Un mois avec sursis pour le jeune réfugié Libyen

Makram M. était jugé au TGI de Paris lundi dernier pour présence illégale sur le sol Français. Compte rendu de l’audience.

Fraternite - Liberte - Egalite de ·júbilo·haku·, sur Flickr

Lunettes en écailles posées sur le coin du bureau, le Président secoue la tête d’un air contrarié. « Qui est le suivant ? Je ne retrouve plus ma feuille de passage » soupire-t-il en regardant sa montre. Il est 15h24 au tribunal de grande instance de Paris et en ce lundi de novembre, le suivant c’est Makram M. Le jeune Libyen d’à peine 22 ans semble ne pas savoir ce qu’il fait dans le box des accusés. Son regard perdu traîne pendant quelques instants sur les boiseries et la tapisserie jaune de la chambre 23. Quelques secondes plus tard et après un regard désapprobateur de l’un juges, ses yeux se fixent sur son traducteur.

Makram est accusé d’être présent illégalement sur le sol Français. Il possédait 1,2 grammes de cannabis lors de son arrestation à la station de métro Strasbourg Saint-Denis samedi 26 novembre. Le prévenu fait l’objet d’une interdiction du territoire. « Je ne comprends pas trop ce que vous faites là » s’interroge le juge en plissant des yeux « vous étiez dans cette même salle il y a huit mois pour les mêmes raisons. Vous n’aviez pas compris qu’il fallait partir ? ». La défense du jeune homme tient en un mot « Je suis en transit. J’ai fui la guerre et je cherche à rentrer en Suisse pour déposer une demande d’asile » explique-t-il d’une voix faible.
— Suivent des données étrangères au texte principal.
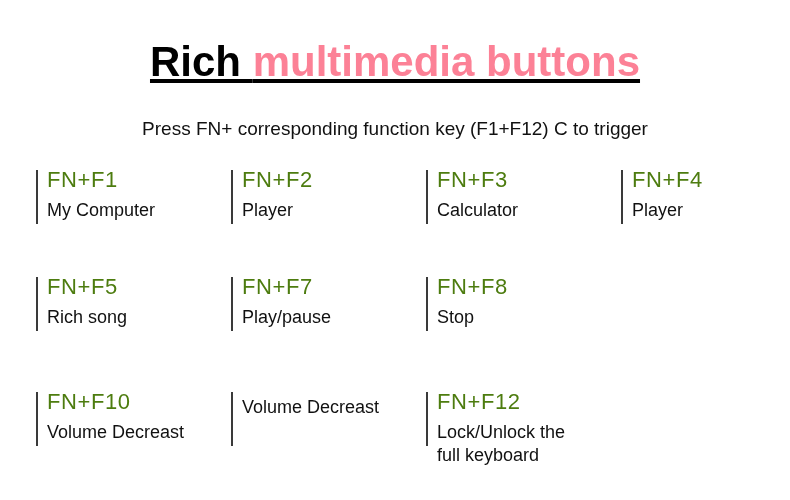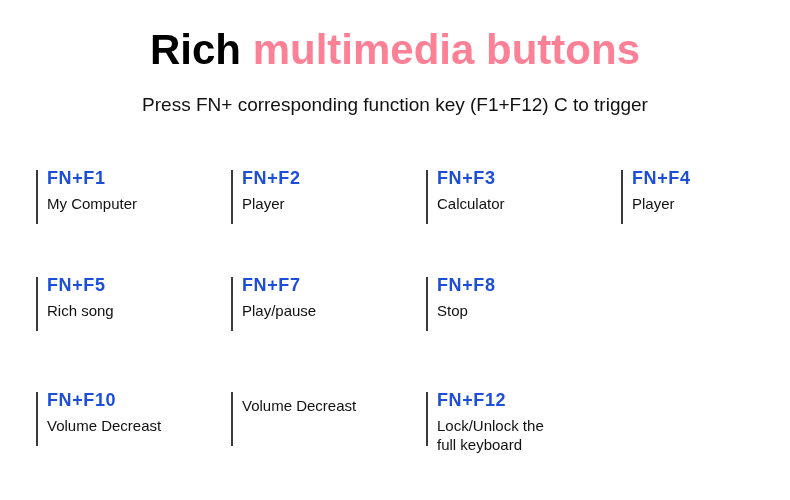--- a/index.html
+++ b/index.html
@@ -29,8 +29,9 @@
     font-weight: bold;
     line-height: 1.12;
     letter-spacing: 0px;
-    margin: 4px;
+    margin: 16px;
     white-space: nowrap;
+    text-decoration: underline;
   }
   .title-black { color: #000000; }
   .title-pink  { color: #fc8196; }

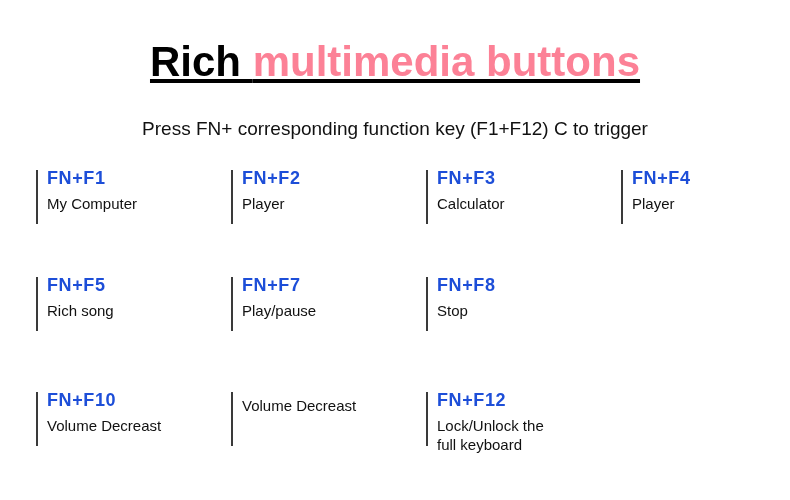--- a/index.html
+++ b/index.html
@@ -83,9 +83,9 @@
   }
 
   .key {
-    font-size: 18px;
-    font-weight: bold;
-    color: #1d4ed8;
+    font-size: 22px;
+    font-weight: normal;
+    color: #4d7c0f;
     letter-spacing: 0.6px;
     line-height: 1.12;
     margin: 0;

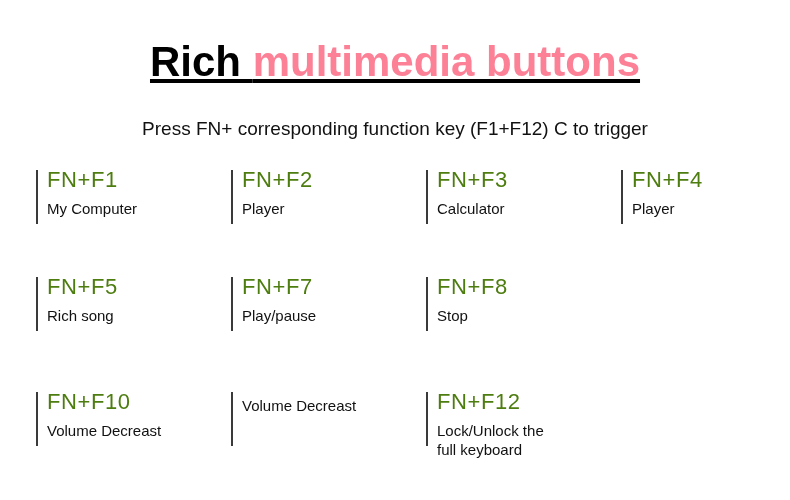--- a/index.html
+++ b/index.html
@@ -92,7 +92,7 @@
     white-space: nowrap;
   }
   .label {
-    font-size: 15px;
+    font-size: 18px;
     font-weight: normal;
     color: #111111;
     line-height: 1.28;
« Paris, ça fait quand même un gros détour non ? » interroge le procureur dans son très court réquisitoire. Le traducteur ne prends même pas la peine de retranscrire le discours au jeune Libyen. Celui-ci regarde en l’air, cherchant quelque chose des yeux dans les dorures du plafond. Quand le procureur se rassoit et se replonge dans ses dossiers d’un air satisfait, c’est au tour de l’avocate de la défense de prendre la parole. Les cheveux tirés en arrière et le regard fuyant, elle défend mollement son client. « Je ne conteste rien de ce qu’a fait M. M. , mais pense qu’il mérite seulement une peine d’avertissement » annonce-t-elle « après tout il cherche juste à quitter la France ».

Enfin, c’est au tour de Makram de parler. Dans un souffle il explique qu’il n’a pas l’intention de causer de problèmes et qu’il compte rejoindre la Suisse dès que possible. Et d’ajouter  : « Je n’ai plus de famille, j’ai appris la semaine dernière que mes parents étaient morts ». Temps d’arrêt dans la salle. Il n’y plus personne pour regarder les dorures  de la chambre 23.